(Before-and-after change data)
_ _ _ _ _

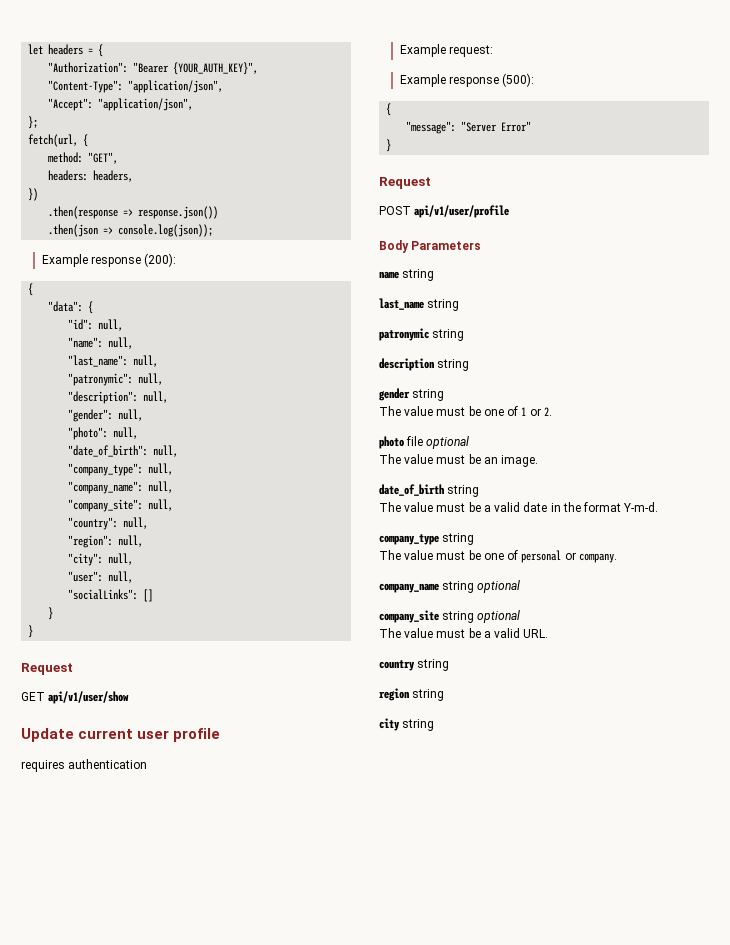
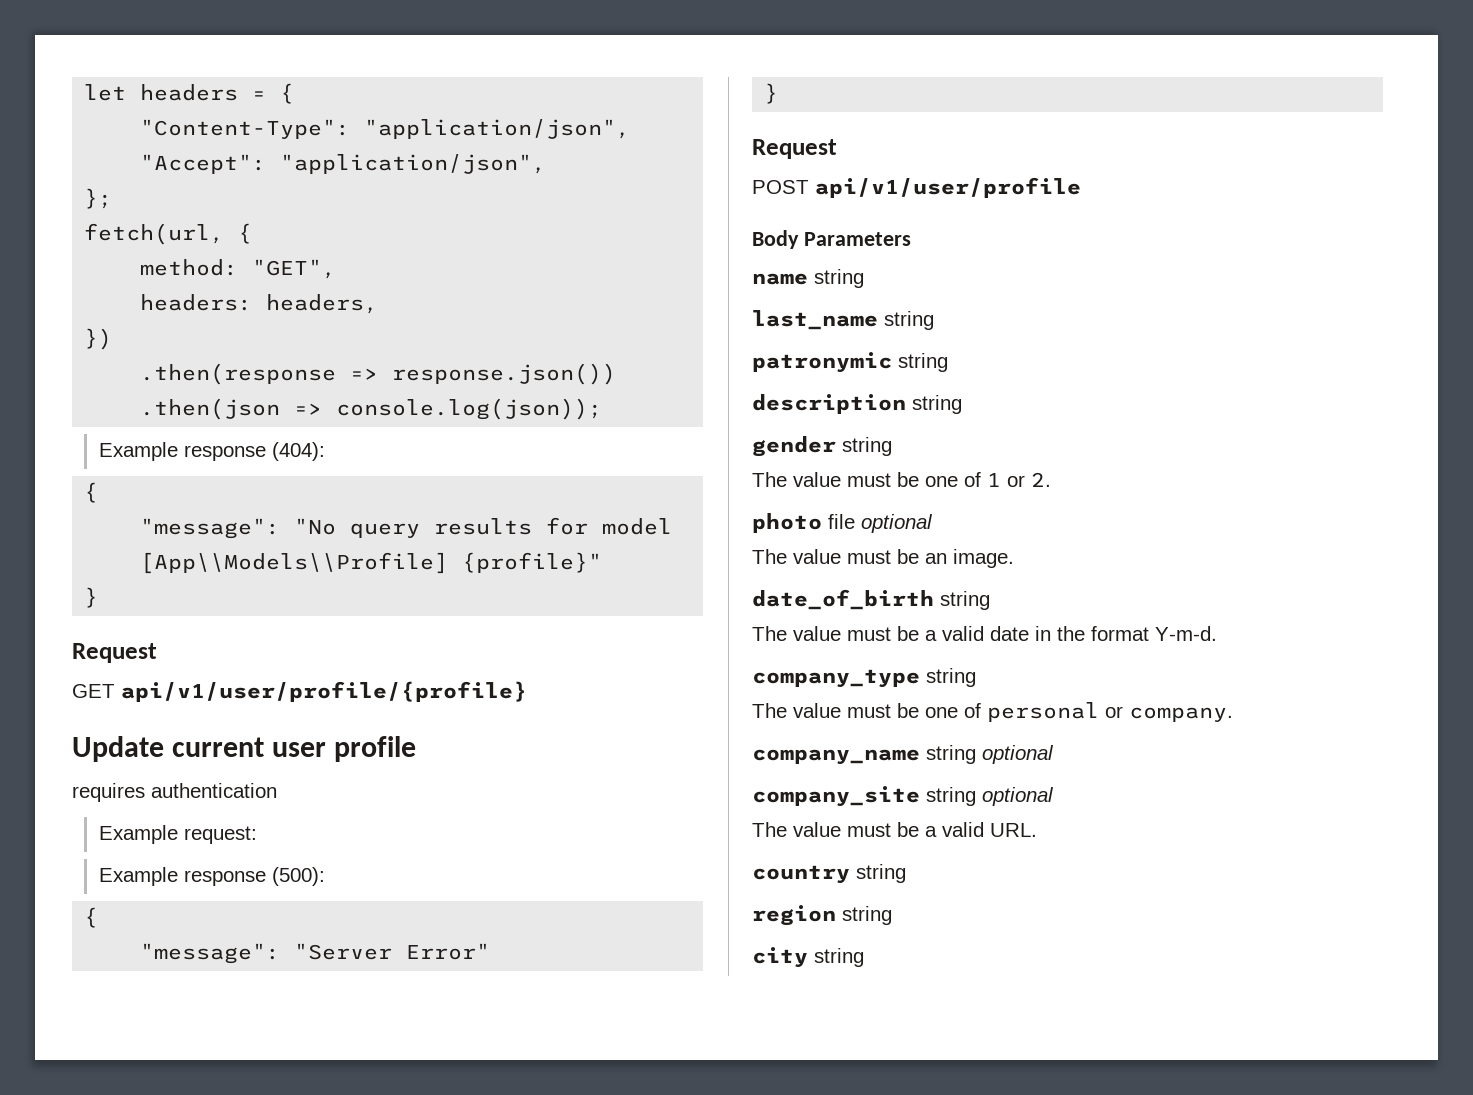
[48,62,259,75] // "Authorization": "Bearer {YOUR_AUTH_KEY}", -> (295, 93) none
[144,253,177,267] [28,283,34,296] [48,301,94,314] [68,319,124,331] [68,337,134,349] [68,355,159,367] [68,373,164,386] [68,391,169,404] [68,409,144,422] [68,427,139,440] [68,445,179,457] [68,463,174,476] [68,481,174,494] [68,499,174,512] [68,517,149,530] [68,535,144,548] [68,553,134,566] [68,571,134,583] [68,589,154,602] [48,607,54,620] (200): // { // "data": { // "id": null, // "name": null, // "last_name": null, // "patronymic": null, // "description": null, // "gender": null, // "photo": null, // "date_of_birth": null, // "company_type": null, // "company_name": null, // "company_site": null, // "country": null, // "region": null, // "city": null, // "user": null, // "socialLinks": [] // } -> [271,442,325,461] [84,482,99,503] [140,517,673,539] [140,552,603,574] (404): // { // "message": "No query results for model [App\\Models\\Profile] {profile}"
[48,691,130,704] api/v1/user/show -> [121,681,527,702] api/v1/user/profile/{profile}

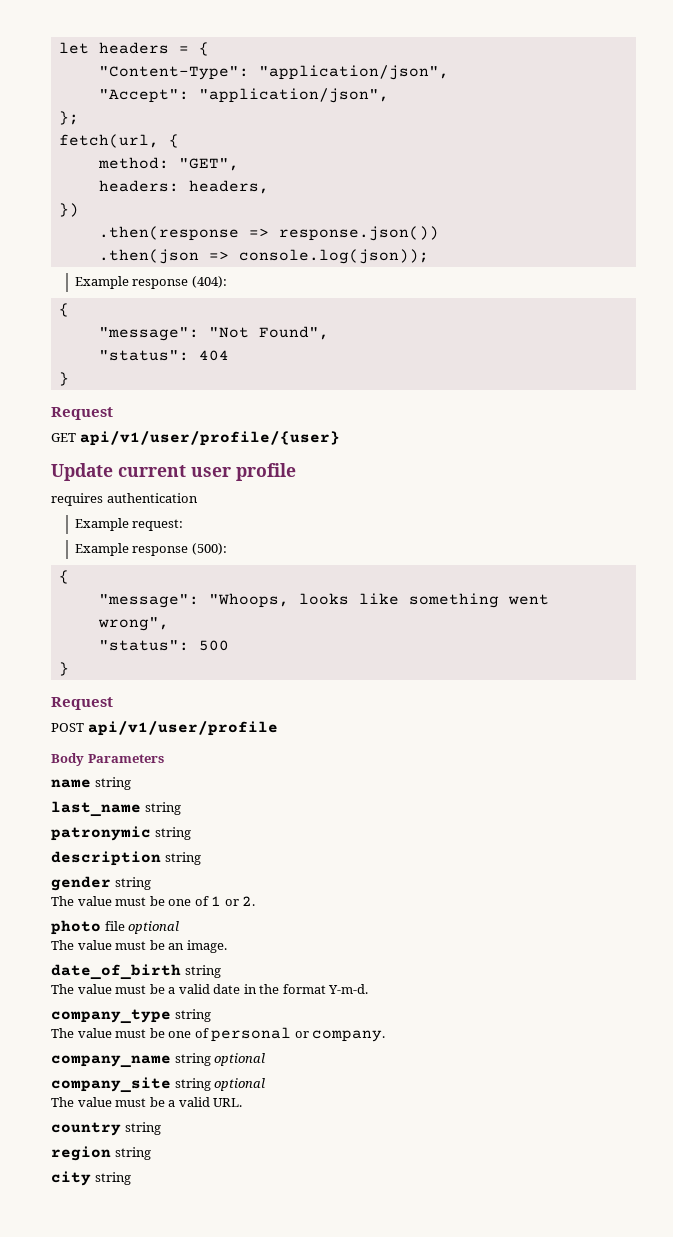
[294,517,673,538] [140,552,603,574] "No query results for model [App\\Models\\Profile] {profile}" -> [208,326,329,340] [98,350,229,361] "Not Found", // "status": 404
[121,681,527,702] api/v1/user/profile/{profile} -> [79,431,340,446] api/v1/user/profile/{user}
[294,943,491,960] "Server Error" -> [208,593,549,608] [97,617,169,631] [98,640,229,651] "Whoops, looks like something went wrong", // "status": 500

_ _ _ _ _

Exercise goal = Copy out each record shown above without alteration, skipping any picture.

Output below =
[48,62,259,75] // "Authorization": "Bearer {YOUR_AUTH_KEY}", -> (295, 93) none
[144,253,177,267] [28,283,34,296] [48,301,94,314] [68,319,124,331] [68,337,134,349] [68,355,159,367] [68,373,164,386] [68,391,169,404] [68,409,144,422] [68,427,139,440] [68,445,179,457] [68,463,174,476] [68,481,174,494] [68,499,174,512] [68,517,149,530] [68,535,144,548] [68,553,134,566] [68,571,134,583] [68,589,154,602] [48,607,54,620] (200): // { // "data": { // "id": null, // "name": null, // "last_name": null, // "patronymic": null, // "description": null, // "gender": null, // "photo": null, // "date_of_birth": null, // "company_type": null, // "company_name": null, // "company_site": null, // "country": null, // "region": null, // "city": null, // "user": null, // "socialLinks": [] // } -> [271,442,325,461] [84,482,99,503] [140,517,673,539] [140,552,603,574] (404): // { // "message": "No query results for model [App\\Models\\Profile] {profile}"
[48,691,130,704] api/v1/user/show -> [121,681,527,702] api/v1/user/profile/{profile}

[294,517,673,538] [140,552,603,574] "No query results for model [App\\Models\\Profile] {profile}" -> [208,326,329,340] [98,350,229,361] "Not Found", // "status": 404
[121,681,527,702] api/v1/user/profile/{profile} -> [79,431,340,446] api/v1/user/profile/{user}
[294,943,491,960] "Server Error" -> [208,593,549,608] [97,617,169,631] [98,640,229,651] "Whoops, looks like something went wrong", // "status": 500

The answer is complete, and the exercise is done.